Event corruption with child workflows? (Java SDK)

sdonovan · October 16, 2021, 5:24pm

Greetings. We’ve run across a problem you might find interesting. If we launch N workflows, then (i) wait for them to start and (ii) then wait for them to complete, the SDK reports event corruption during processing. The specific exception is:

Caused by: java.lang.IllegalStateException: COMMAND_TYPE_START_CHILD_WORKFLOW_EXECUTION doesn't match EVENT_TYPE_START_CHILD_WORKFLOW_EXECUTION_INITIATED with EventId=5

Code workflow code below. Note, the child-workflow does nothing. I can upload full Spring/project source if it’s helpful.

We’re using Java SDK 1.4.0 against Temporal 1.12.3 (latest docker-compose using MySQL). It launches 200 child workflows. We’ve also seen the problem launching 50 workflows if those workflows do something else (e.g. send signals). Figured you’d want the simpler code.

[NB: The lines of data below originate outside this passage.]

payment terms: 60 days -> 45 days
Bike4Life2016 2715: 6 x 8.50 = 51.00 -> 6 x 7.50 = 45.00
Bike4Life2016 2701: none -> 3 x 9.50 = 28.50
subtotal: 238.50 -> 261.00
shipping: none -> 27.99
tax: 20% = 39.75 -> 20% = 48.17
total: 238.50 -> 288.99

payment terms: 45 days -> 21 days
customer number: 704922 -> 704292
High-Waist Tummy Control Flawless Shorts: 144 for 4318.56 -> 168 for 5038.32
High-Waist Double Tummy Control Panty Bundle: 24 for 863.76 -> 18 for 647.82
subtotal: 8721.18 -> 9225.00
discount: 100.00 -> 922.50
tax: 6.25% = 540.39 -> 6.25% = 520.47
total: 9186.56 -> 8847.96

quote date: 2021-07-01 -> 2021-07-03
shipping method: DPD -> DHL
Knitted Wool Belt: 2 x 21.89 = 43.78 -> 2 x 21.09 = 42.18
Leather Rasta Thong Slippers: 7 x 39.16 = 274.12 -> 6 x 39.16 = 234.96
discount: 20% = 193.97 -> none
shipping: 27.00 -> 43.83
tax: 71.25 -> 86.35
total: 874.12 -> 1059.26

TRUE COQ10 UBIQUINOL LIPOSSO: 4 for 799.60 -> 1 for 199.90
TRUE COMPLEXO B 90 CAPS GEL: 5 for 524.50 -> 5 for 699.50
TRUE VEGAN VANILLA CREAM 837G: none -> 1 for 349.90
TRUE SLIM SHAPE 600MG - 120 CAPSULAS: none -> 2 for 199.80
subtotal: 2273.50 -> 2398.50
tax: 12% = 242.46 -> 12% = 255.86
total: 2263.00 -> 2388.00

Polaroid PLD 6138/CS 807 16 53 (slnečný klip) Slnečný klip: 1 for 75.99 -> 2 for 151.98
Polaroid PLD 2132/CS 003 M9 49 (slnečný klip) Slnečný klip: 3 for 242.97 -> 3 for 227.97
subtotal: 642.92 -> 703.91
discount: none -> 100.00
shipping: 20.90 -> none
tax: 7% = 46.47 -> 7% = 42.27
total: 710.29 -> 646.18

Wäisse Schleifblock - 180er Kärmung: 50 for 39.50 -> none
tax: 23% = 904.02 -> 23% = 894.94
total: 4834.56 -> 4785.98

    final int numChildren = 200;
    final Map<String, Promise<Void>> childWorkflows = new HashMap<>();
    final List<Promise<WorkflowExecution>> childStartPromises = new ArrayList<>();

    // Launch all child workflows.
    for (int i = 0; i < numChildren; i++) {
        final String childWorkflowId = UUID.randomUUID().toString() + "-child-" + i;

        final ChildWorkflow child =
            Workflow.newChildWorkflowStub(
                ChildWorkflow.class,
                ChildWorkflowOptions.newBuilder()
                    .setWorkflowId(childWorkflowId)
                    .setCancellationType(WAIT_CANCELLATION_COMPLETED)
                    .setTaskQueue("test")
                    .setWorkflowTaskTimeout(Duration.ofSeconds(60))
                    .build());

        childWorkflows.put(childWorkflowId, Async.procedure(child::execute));
        childStartPromises.add(Workflow.getWorkflowExecution(child));
    }

    // Wait for all child workflows to start.
    Promise.allOf(childStartPromises).get();

    // Wait for all child workflows to complete.
    final List<Promise<Void>> childEndPromises = new ArrayList<>(childWorkflows.values());
    Promise.allOf(childEndPromises).get();
}

Thanks - any assistance would be much appreciated!

Sean

tihomir · October 16, 2021, 5:40pm

Hi @sdonovan , looking at the workflow code, it does not look deterministic, specifically:

see constraints here . You should use

Workflow.randomUUID().toString()

instead.

tihomir · October 16, 2021, 5:47pm

Another thing to look into is looping over unordered collections. This can also cause non-deterministic behavior during replay. Make sure that you use ordered collections.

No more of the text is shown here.